Problem description: Begin at the line containing "Mass conc X0 (μg/m³), 11:18: none -> 9.1" in the entries below and end at the line containing "Mass conc X0 (μg/m³), 11:20: none -> 8.7"; transcribe that range exactly and nothing outside it.
[Study material — start]
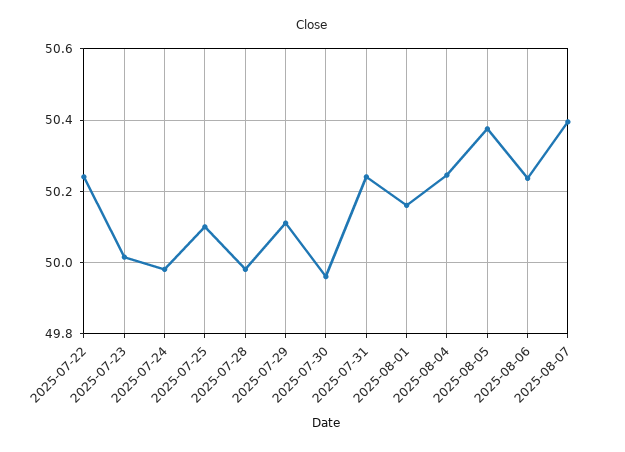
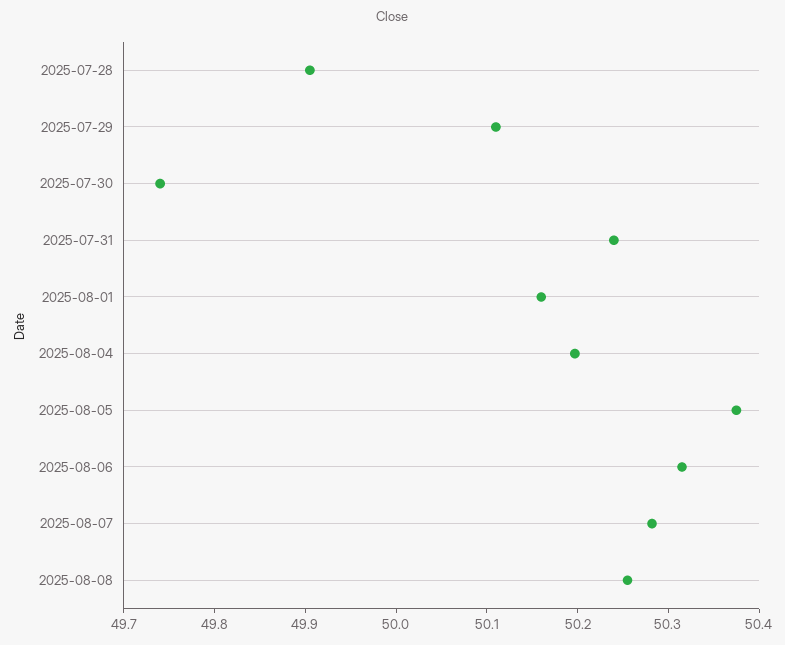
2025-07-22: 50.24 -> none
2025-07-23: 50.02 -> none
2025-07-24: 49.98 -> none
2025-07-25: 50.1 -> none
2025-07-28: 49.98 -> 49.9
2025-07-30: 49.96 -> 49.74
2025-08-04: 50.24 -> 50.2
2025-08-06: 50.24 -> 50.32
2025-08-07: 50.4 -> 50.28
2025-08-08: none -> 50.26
[Study material — finish]
[Study material — start]
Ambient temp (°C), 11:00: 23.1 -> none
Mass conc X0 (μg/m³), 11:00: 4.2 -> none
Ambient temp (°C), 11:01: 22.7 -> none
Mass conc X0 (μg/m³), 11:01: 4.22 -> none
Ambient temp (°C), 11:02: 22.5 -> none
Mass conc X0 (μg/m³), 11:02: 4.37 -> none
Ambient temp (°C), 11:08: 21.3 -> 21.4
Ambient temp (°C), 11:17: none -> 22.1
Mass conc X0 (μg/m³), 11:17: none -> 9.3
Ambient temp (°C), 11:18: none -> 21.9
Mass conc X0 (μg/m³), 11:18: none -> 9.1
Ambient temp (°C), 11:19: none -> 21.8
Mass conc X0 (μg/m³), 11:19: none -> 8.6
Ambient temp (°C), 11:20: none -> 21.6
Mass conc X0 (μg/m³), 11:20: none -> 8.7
[Study material — finish]
[Study material — start]
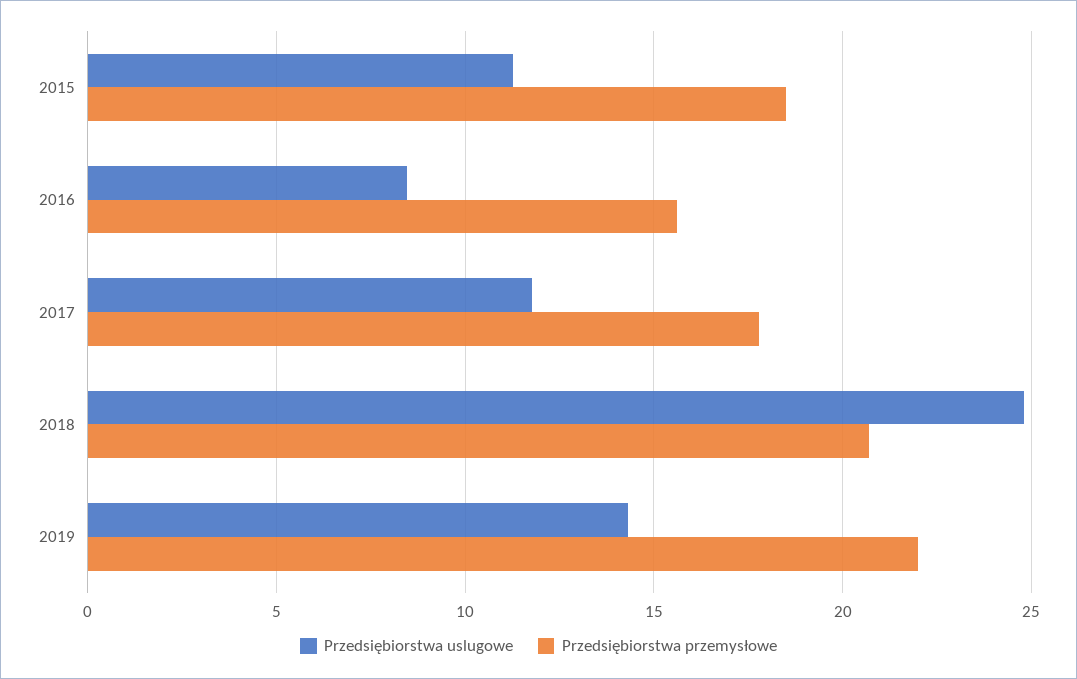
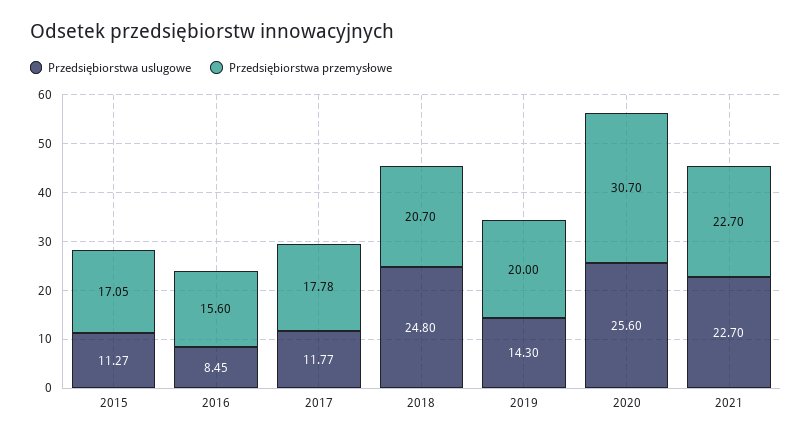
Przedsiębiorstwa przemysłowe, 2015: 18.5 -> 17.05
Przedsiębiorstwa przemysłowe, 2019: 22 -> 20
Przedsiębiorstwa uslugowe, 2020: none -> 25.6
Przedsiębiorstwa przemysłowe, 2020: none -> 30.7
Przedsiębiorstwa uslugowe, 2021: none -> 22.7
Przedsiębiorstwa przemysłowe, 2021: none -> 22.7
[Study material — finish]
Answer below:
Mass conc X0 (μg/m³), 11:18: none -> 9.1
Ambient temp (°C), 11:19: none -> 21.8
Mass conc X0 (μg/m³), 11:19: none -> 8.6
Ambient temp (°C), 11:20: none -> 21.6
Mass conc X0 (μg/m³), 11:20: none -> 8.7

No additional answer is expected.